Ce langage s’inscrit parfaitement dans la logique sacramentelle : une réalité invisible est transmise par un signe visible, dans un cadre ecclésial déterminé. Paul, apôtre, impose les mains ; Timothée reçoit un don ; et ce don doit être ravivé, comme une grâce objective confiée à sa garde.


Une transmission, non une simple délégation

Un autre élément mérite attention. Paul avertit Timothée de ne pas imposer les mains à la légère. Cette prudence serait difficile à comprendre si l’acte n’était qu’un symbole. Pourquoi tant de gravité autour d’un simple geste de reconnaissance ? Pourquoi cette responsabilité, sinon parce que l’imposition des mains engage l’Église elle-même et transmet quelque chose qui dépasse la personne du ministre ?

Dans la perspective catholique, ces textes s’intègrent naturellement à la notion de succession apostolique : ce que Paul a reçu du Christ, il le transmet ; ce que Timothée reçoit, il le portera à son tour. L’Église n’invente pas son ministère ; elle le reçoit et le transmet.

La lecture protestante, plus méfiante envers toute idée de transmission ontologique, préfère y voir une continuité doctrinale et morale plutôt qu’une continuité sacramentelle. Le ministère devient alors un service confié par la communauté, non une participation durable à une mission reçue.


Le ministère : fonction ou configuration au Christ ?

C’est ici que la divergence apparaît dans toute sa netteté.
Dans la perspective protestante, le ministre est avant tout serviteur de la Parole ; son autorité est liée à la fidélité de sa prédication. Les gestes liturgiques qu’il accomplit n’ajoutent rien en eux-mêmes ; ils accompagnent la foi de l’assemblée.

Dans la perspective catholique, le ministre ordonné est configuré au Christ d’une manière stable, pour agir in persona Christi. Lorsqu’il célèbre l’Eucharistie, il ne parle pas seulement au nom de l’Église, mais au nom du Christ. Luc 22,19 et les épîtres à Timothée convergent alors pour fonder une même réalité : un ministère reçu, transmis, et ordonné à la sanctification du peuple de Dieu.


Une cohérence incarnée

Il est remarquable que ces textes, si sobres, s’accordent avec l’ensemble de la logique catholique :

  • un Christ qui agit par des hommes qu’Il choisit,
  • une Église qui ne se contente pas d’annoncer, mais qui administre des dons,
  • des gestes visibles qui communiquent une grâce invisible.

La lecture protestante, soucieuse de préserver la souveraineté immédiate de la grâce, tend à désamorcer cette logique en réduisant les gestes à leur valeur symbolique. La lecture catholique, elle, accepte que Dieu ait voulu lier son action à des signes et à des ministres, sans pour autant limiter sa liberté.


Conclusion

Ainsi compris, Luc 22,19, 1 Timothée 5,22 et 2 Timothée 1,6 ne sont pas des textes disparates, mais les jalons d’une même réalité : le Christ confie à son Église non seulement des rites à célébrer, mais des hommes appelés à les accomplir en son nom, par un don reçu et transmis.

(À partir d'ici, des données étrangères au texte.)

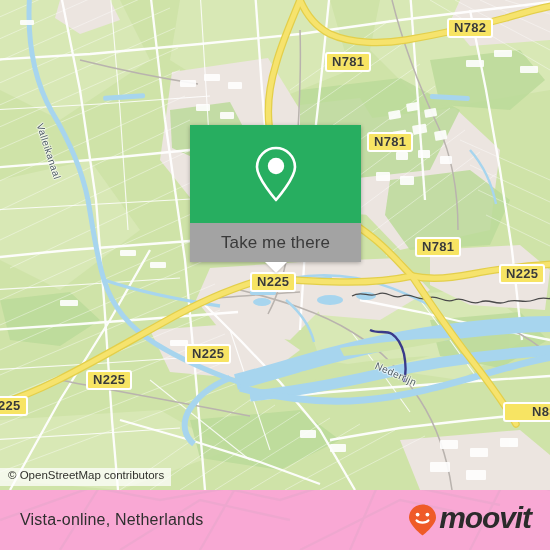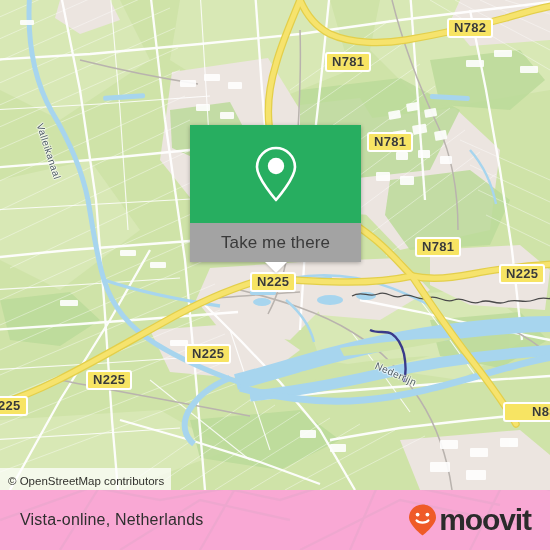"© OpenStreetMap contributors" #attribution { padding: 7px 7px 4px 8px -> 1px 7px 4px 8px }
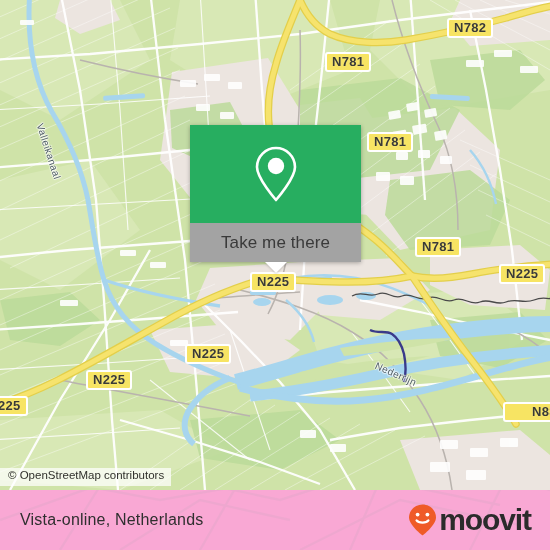"moovit" #brand { align-items: center -> none; font-style: none -> italic }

La question ultime demeure alors la même que pour les autres sacrements :

le Christ a-t-il voulu une Église où tout repose sur l’initiative intérieure des croyants,
ou une Église où sa grâce passe aussi par des ministres visiblement institués ?

Dans la perspective catholique, ces textes ne répondent pas par un traité, mais par une pratique reçue, transmise et fidèlement gardée — et c’est précisément dans cette fidélité silencieuse que le sacrement de l’Ordre trouve son fondement le plus solide.